At least, that is what I gather from the response by politicians (including Labor leader Bill Shorten) and media to new ACTU secretary Sally McManus’s March 15 interview with Leigh Sales on 7.30, where she defended the right to break bad laws and pointed out many gains for working people had been won by “non-violent so-called illegal industrial action”.
This, apparently, means McManus does not support the “rule of law”. Because if the rule of law means anything, it surely must mean not struggling to ensure laws protect working peoples’ interests.
You could point out that McManus is actually just repeating the ACTU’s policy of supporting the Construction, Forestry, Mining and Energy Union’s campaign against the Australian Building and Construction Commission, which holds secret police-like power to target the union for legitimate activities in a context of ever-growing restrictions on workers’ rights to take industrial action.
Apparently, if you believe that disobedience in response to bad laws can be justified, then you are an “anarcho-Marxist”, just like Nelson Mandela, Martin Luther King Jr, that guy who stood in front of the tanks at Tiananmen Square and anyone who has ever decided to fuck waiting for the little green man (or woman if you are in liberated Melbourne) and just cross the street when it’s safe.
Yeah it is asdtonishing, isn't it? The head of the trade union movement, which only exists as a result of illegal activity that forced reforms to legally recongise unions, saying sometimes bad laws should be broken. What next, a multinational corporation saying sometimes taxes should be dodged?
Shocked Insiders host Barrie Cassidy wondered on Twitter: “How soon will she recant?” The idea McManus might not actually recant just didn't seem to enter the veteran journalist’s head, presumably being used to only dealing with the spineless blobs of jelly that pass for the “politically and media savvy”.
McManus’s actual response to the hysteria turned out to be a statement standing by her comments, listing superannuation, Medicare, the weekend and minimum wages as just some of the social reforms won by "so-called illegal industrial action".

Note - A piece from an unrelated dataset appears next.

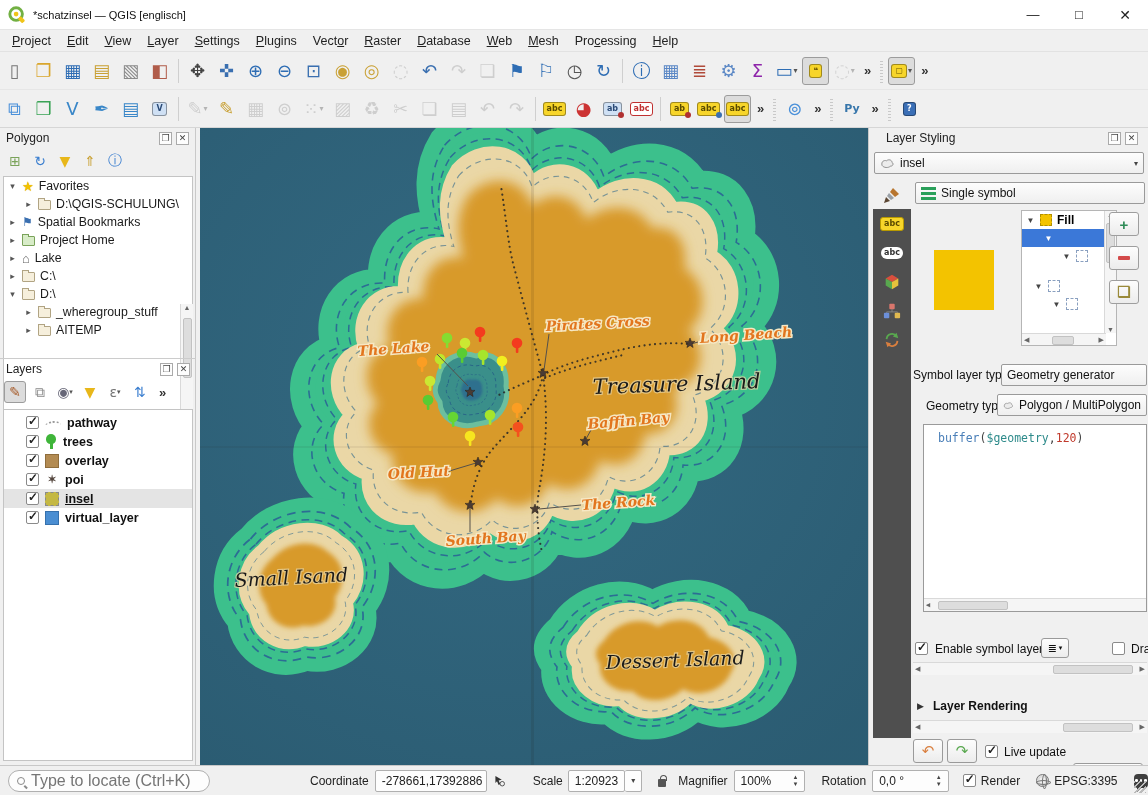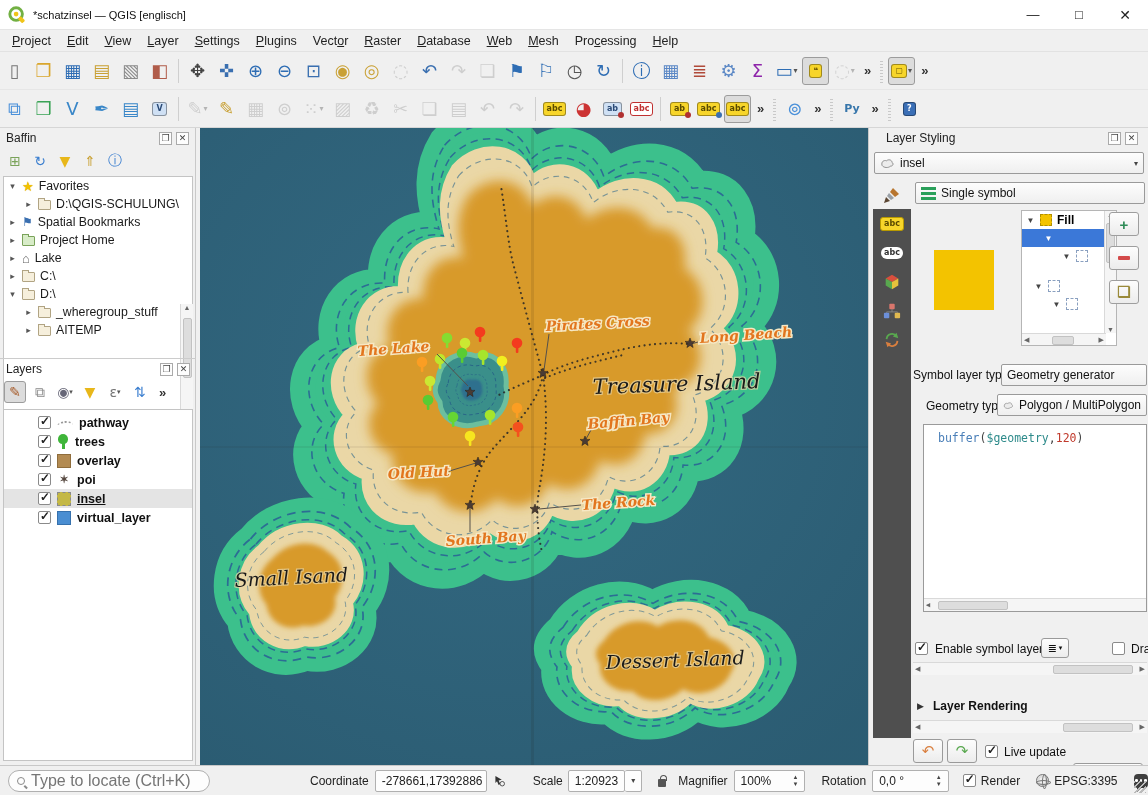"Baffin" span { text: Baffin -> Polygon }
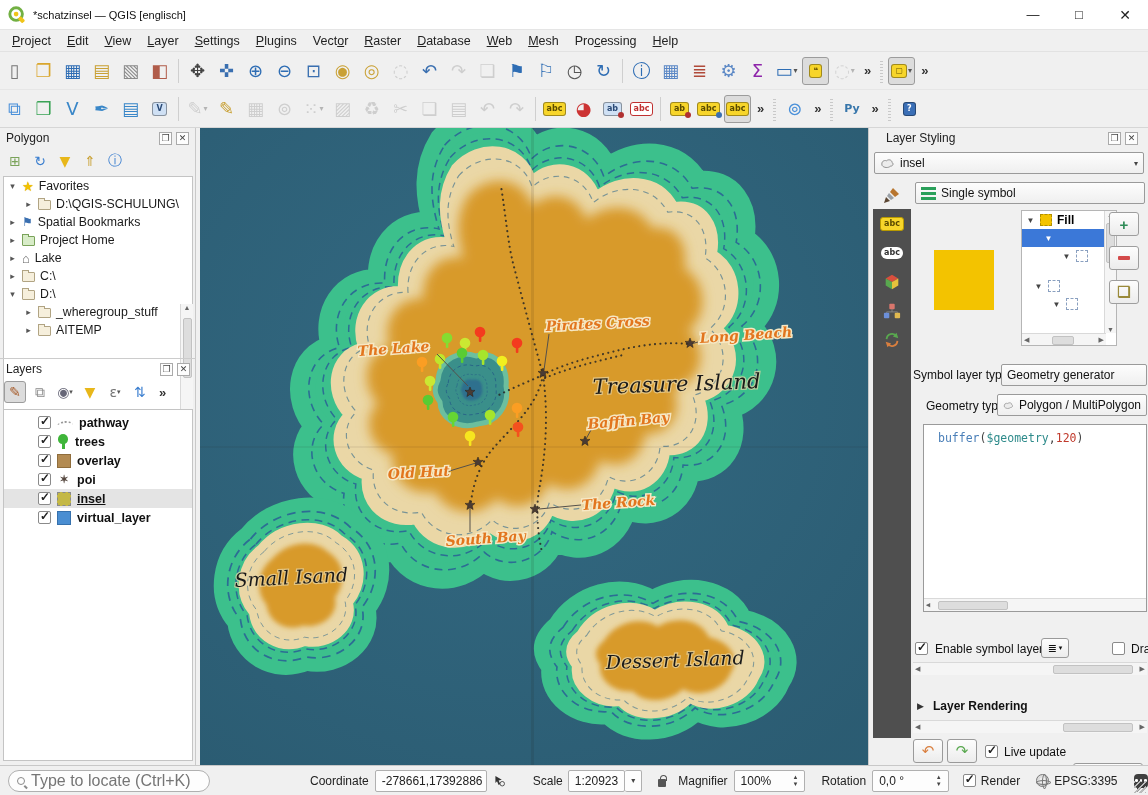"pathway" .layer-row { padding-left: 34px -> 22px }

Cassidy also tweeted: “There’s a difference between agitating to change laws and disobeying them. So individuals decide for themselves? There’s a word for that.”
McManus, of course, was not speaking as an “individual”, but as head of a collective of working people. Cassidy also failed to mention the actual word, but the list of people he thinks it applies to must be very long indeed.
Australian history is filled with huge social gains achieved by struggles that involved breaking laws. The Australian Manufacturing Workers Union tweeted a long list involving unions.
In Sydney, historic buildings and green spaces were saved by an alliance of the Builders and Labourers Federation and community activists — some of them literally anarchists and Marxists — in campaigns featuring many arrests.
Sydney just celebrated the Mardi Gras, a huge event begun when members of the LGBTI community marched on their streets to celebrate their then-illegal lifestyles — and were bashed and arrested for their troubles.
The idea that respecting the rule of law means all laws must be obeyed no matter what doesn’t pass the most basic logic test — unless you think that, until homosexual activity was finally decriminalised in Tasmania in 1997, gay people on the Apple Isle should have restricted themselves to simply holding hands in private.
What the shrill voices ignore about McManus’s comments is they were directly related to issues of safety. The increasingly totalitarian, police state-esque laws dictating the ability of workers to organise on building sites has direct consequences for safety in a notoriously unsafe industry.
The restrictions on industrial action mean workers on an unsafe building sites who walk off face prosecution and large fines (larger applied to companies found responsible for a worker's death) for "illegal" industrial action. Restrictions on unions’ right to enter workplaces make it difficult for unions to inspect sites to ensure laws on safety are enforced. Yes, it might come as a shock to Cassidy and Pyne but, sometimes, employers don’t actually follow the law.
I know. Bosses who put profit before people. Hard to believe, but maybe there’s no Santa Claus either. Maybe fairies don’t live at the bottom of the garden and possibly members of our political class are cynical hypocrites who deliberately distort the arguments of a trade union leader to score cheap points. I suppose anything’s possible.